■ **YOUR OBJECTIVE**
Each line of the records that holds "relevantes" should be shown in full.

Before-and-after change data
"""
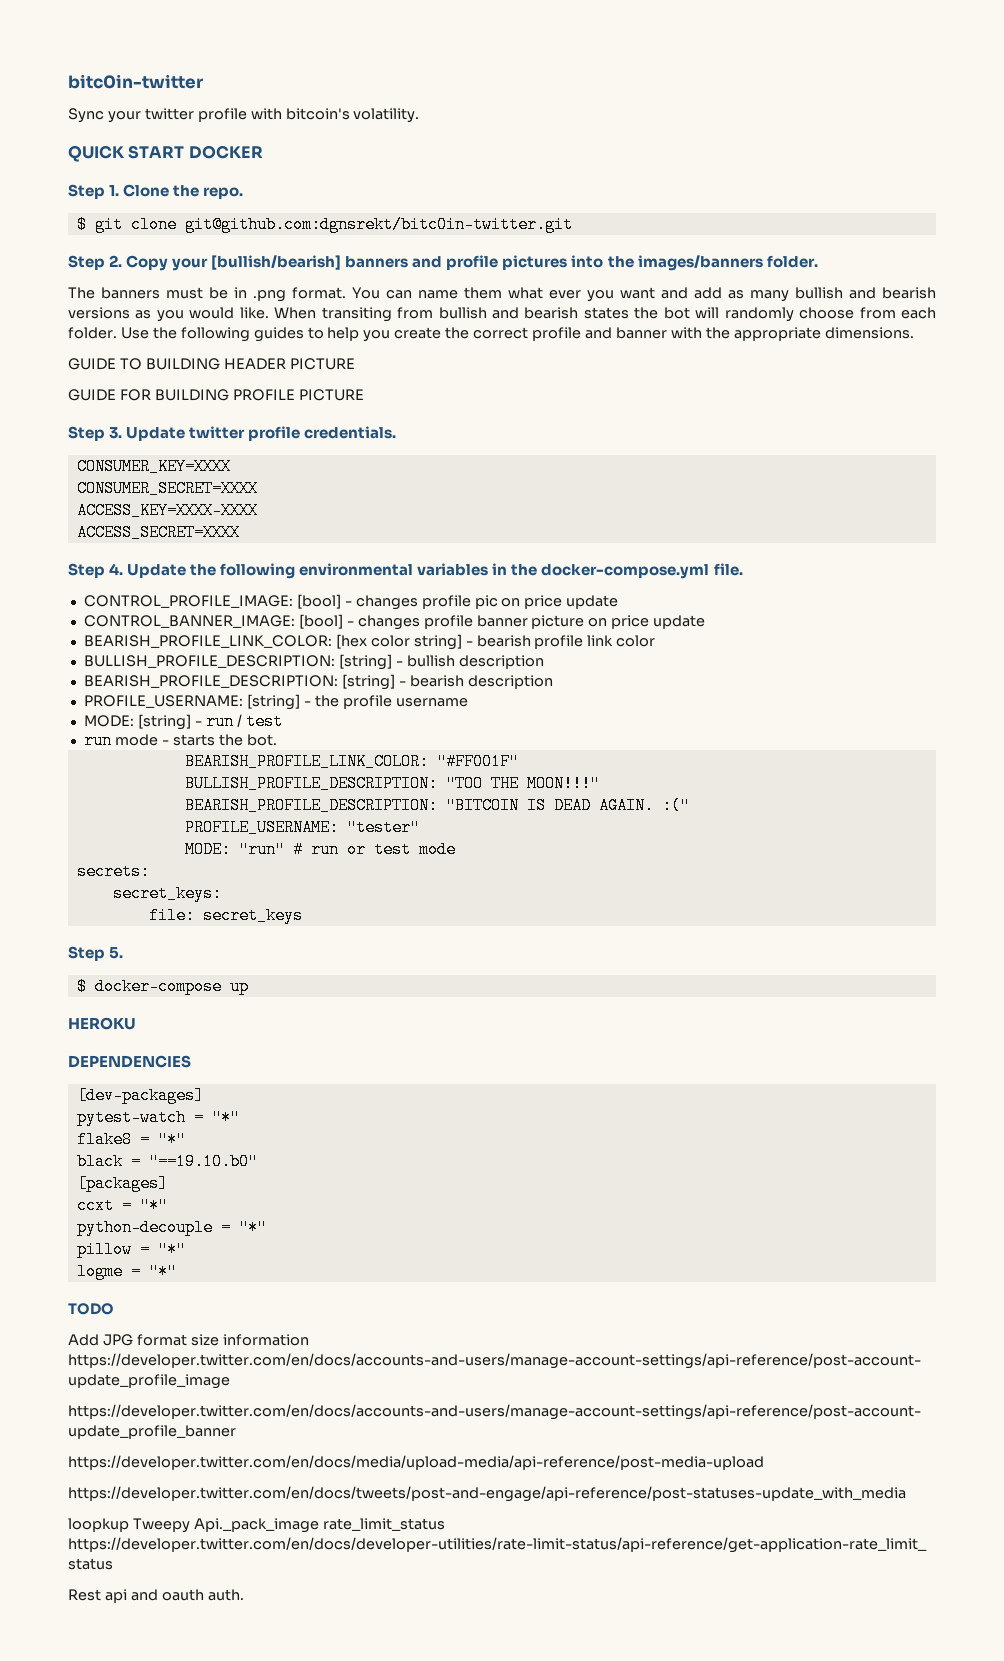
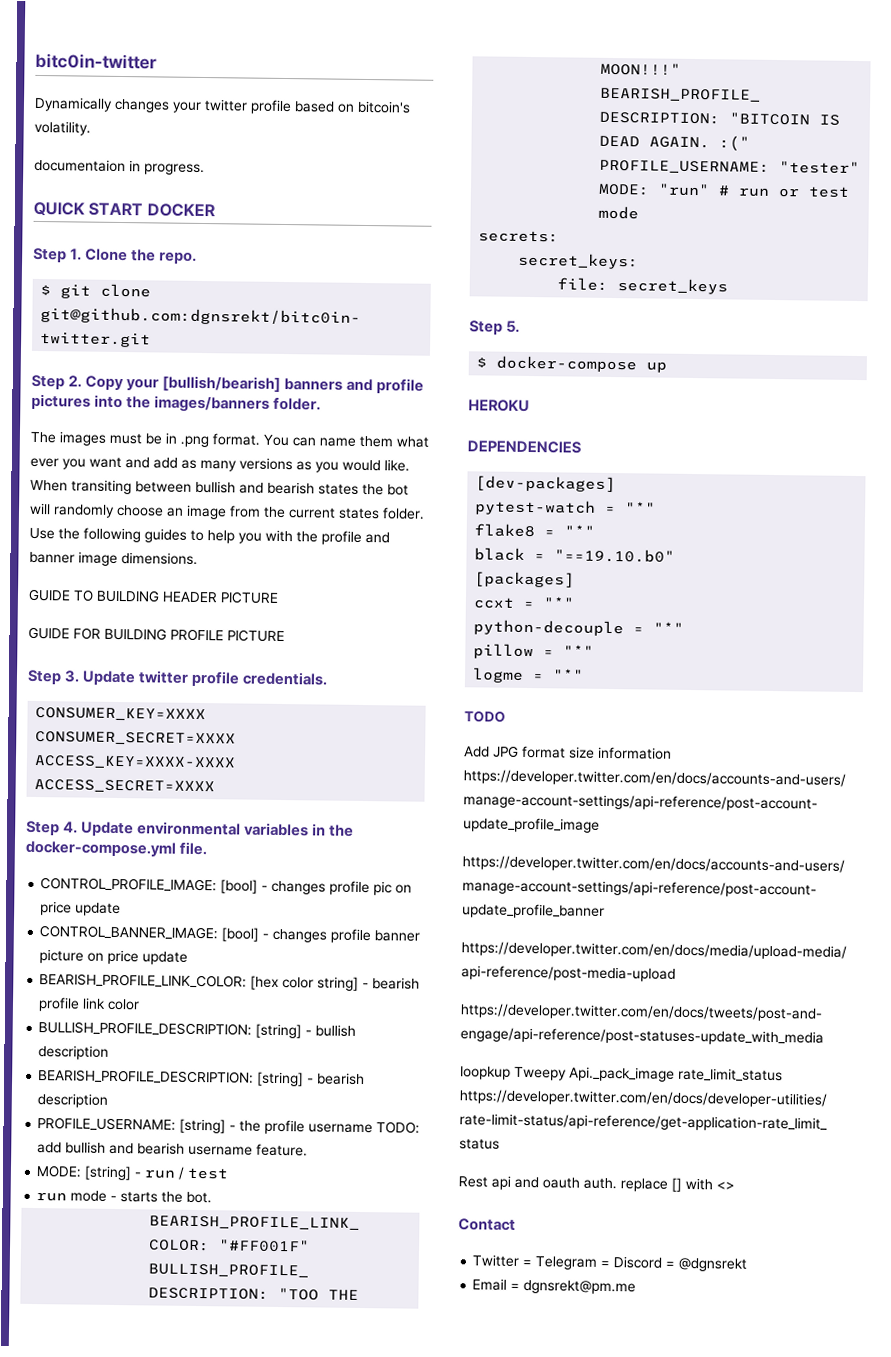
- Sync your twitter profile with bitcoin's volatility.
+ Dynamically changes your twitter profile based on bitcoin's volatility.
+ documentaion in progress.
- The banners must be in .png format.
+ The images must be in .png format.
- You can name them what ever you want and add as many bullish and bearish versions as you would like.
+ You can name them what ever you want and add as many versions as you would like.
- When transiting from bullish and bearish states the bot will randomly choose from each folder.
+ When transiting between bullish and bearish states the bot will randomly choose an image from the current states folder.
- Use the following guides to help you create the correct profile and banner with the appropriate dimensions.
+ Use the following guides to help you with the profile and banner image dimensions.
- Step 4. Update the following environmental variables in the docker-compose.yml file.
+ Step 4. Update environmental variables in the docker-compose.yml file.
- PROFILE_USERNAME: [string] - the profile username
+ PROFILE_USERNAME: [string] - the profile username TODO: add bullish and bearish username feature.
- Rest api and oauth auth.
+ Rest api and oauth auth. replace [] with <>
+ Contact
+ Twitter = Telegram = Discord = @dgnsrekt
+ Email = dgnsrekt@pm.me

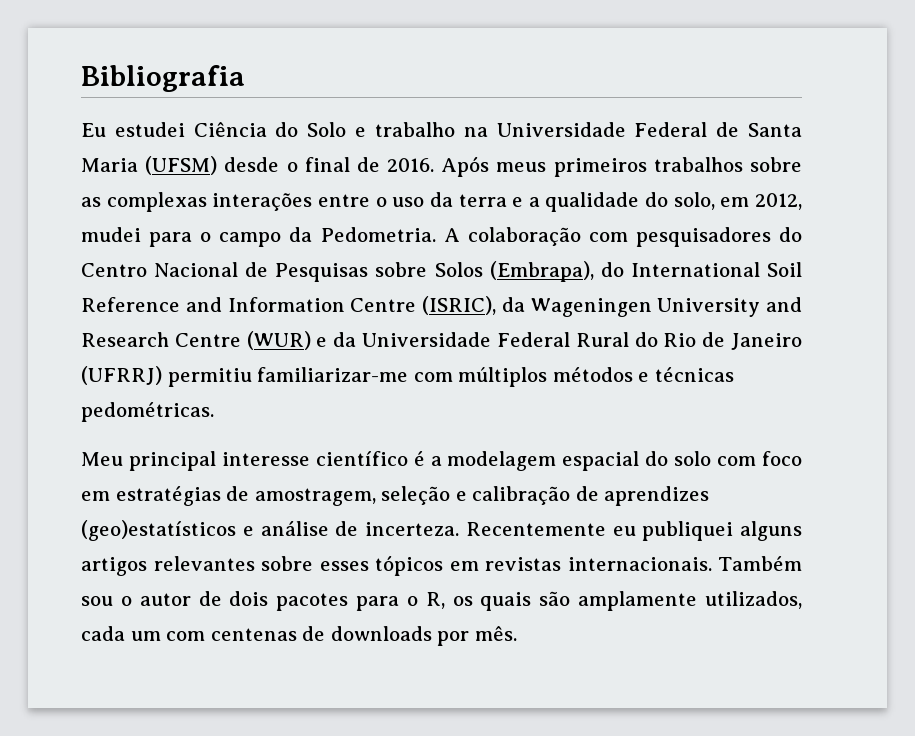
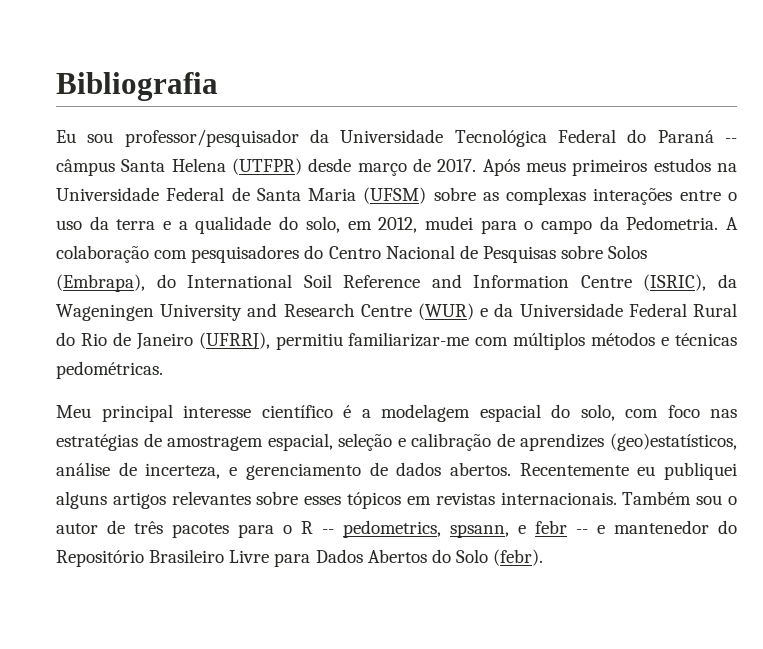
- Eu estudei Ciência do Solo e trabalho na Universidade Federal de Santa Maria (UFSM) desde o final de 2016. Após meus primeiros trabalhos sobre as complexas interações entre o uso da terra e a qualidade do solo, em 2012, mudei para o campo da Pedometria.
+ Eu sou professor/pesquisador da Universidade Tecnológica Federal do Paraná -- câmpus Santa Helena (UTFPR) desde março de 2017. Após meus primeiros estudos na Universidade Federal de Santa Maria (UFSM) sobre as complexas interações entre o uso da terra e a qualidade do solo, em 2012, mudei para o campo da Pedometria.
- A colaboração com pesquisadores do Centro Nacional de Pesquisas sobre Solos (Embrapa), do International Soil Reference and Information Centre (ISRIC), da Wageningen University and Research Centre (WUR) e da Universidade Federal Rural do Rio de Janeiro (UFRRJ) permitiu familiarizar-me com múltiplos métodos e técnicas pedométricas.
+ A colaboração com pesquisadores do Centro Nacional de Pesquisas sobre Solos (Embrapa), do International Soil Reference and Information Centre (ISRIC), da Wageningen University and Research Centre (WUR) e da Universidade Federal Rural do Rio de Janeiro (UFRRJ), permitiu familiarizar-me com múltiplos métodos e técnicas pedométricas.
- Meu principal interesse científico é a modelagem espacial do solo com foco em estratégias de amostragem, seleção e calibração de aprendizes (geo)estatísticos e análise de incerteza.
+ Meu principal interesse científico é a modelagem espacial do solo, com foco nas estratégias de amostragem espacial, seleção e calibração de aprendizes (geo)estatísticos, análise de incerteza, e gerenciamento de dados abertos.
- Também sou o autor de dois pacotes para o R, os quais são amplamente utilizados, cada um com centenas de downloads por mês.
+ Também sou o autor de três pacotes para o R -- pedometrics, spsann, e febr -- e mantenedor do Repositório Brasileiro Livre para Dados Abertos do Solo (febr).

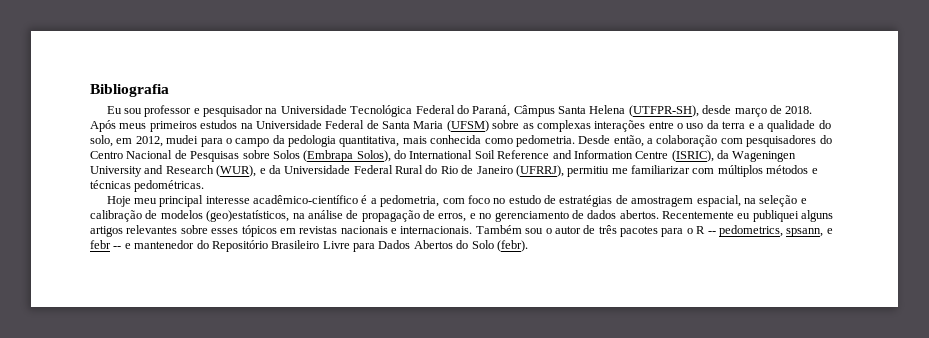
- Eu sou professor/pesquisador da Universidade Tecnológica Federal do Paraná -- câmpus Santa Helena (UTFPR) desde março de 2017.
+ Eu sou professor e pesquisador na Universidade Tecnológica Federal do Paraná, Câmpus Santa Helena (UTFPR-SH), desde março de 2018.
- Após meus primeiros estudos na Universidade Federal de Santa Maria (UFSM) sobre as complexas interações entre o uso da terra e a qualidade do solo, em 2012, mudei para o campo da Pedometria. A colaboração com pesquisadores do Centro Nacional de Pesquisas sobre Solos (Embrapa), do International Soil Reference and Information Centre (ISRIC), da Wageningen University and Research Centre (WUR) e da Universidade Federal Rural do Rio de Janeiro (UFRRJ), permitiu familiarizar-me com múltiplos métodos e técnicas pedométricas.
+ Após meus primeiros estudos na Universidade Federal de Santa Maria (UFSM) sobre as complexas interações entre o uso da terra e a qualidade do solo, em 2012, mudei para o campo da pedologia quantitativa, mais conhecida como pedometria. Desde então, a colaboração com pesquisadores do Centro Nacional de Pesquisas sobre Solos (Embrapa Solos), do International Soil Reference and Information Centre (ISRIC), da Wageningen University and Research (WUR), e da Universidade Federal Rural do Rio de Janeiro (UFRRJ), permitiu me familiarizar com múltiplos métodos e técnicas pedométricas.
- Meu principal interesse científico é a modelagem espacial do solo, com foco nas estratégias de amostragem espacial, seleção e calibração de aprendizes (geo)estatísticos, análise de incerteza, e gerenciamento de dados abertos.
+ Hoje meu principal interesse acadêmico-científico é a pedometria, com foco no estudo de estratégias de amostragem espacial, na seleção e calibração de modelos (geo)estatísticos, na análise de propagação de erros, e no gerenciamento de dados abertos.
- Recentemente eu publiquei alguns artigos relevantes sobre esses tópicos em revistas internacionais.
+ Recentemente eu publiquei alguns artigos relevantes sobre esses tópicos em revistas nacionais e internacionais.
"""
■ **EXERCISE RESULT**
- Recentemente eu publiquei alguns artigos relevantes sobre esses tópicos em revistas internacionais.
+ Recentemente eu publiquei alguns artigos relevantes sobre esses tópicos em revistas nacionais e internacionais.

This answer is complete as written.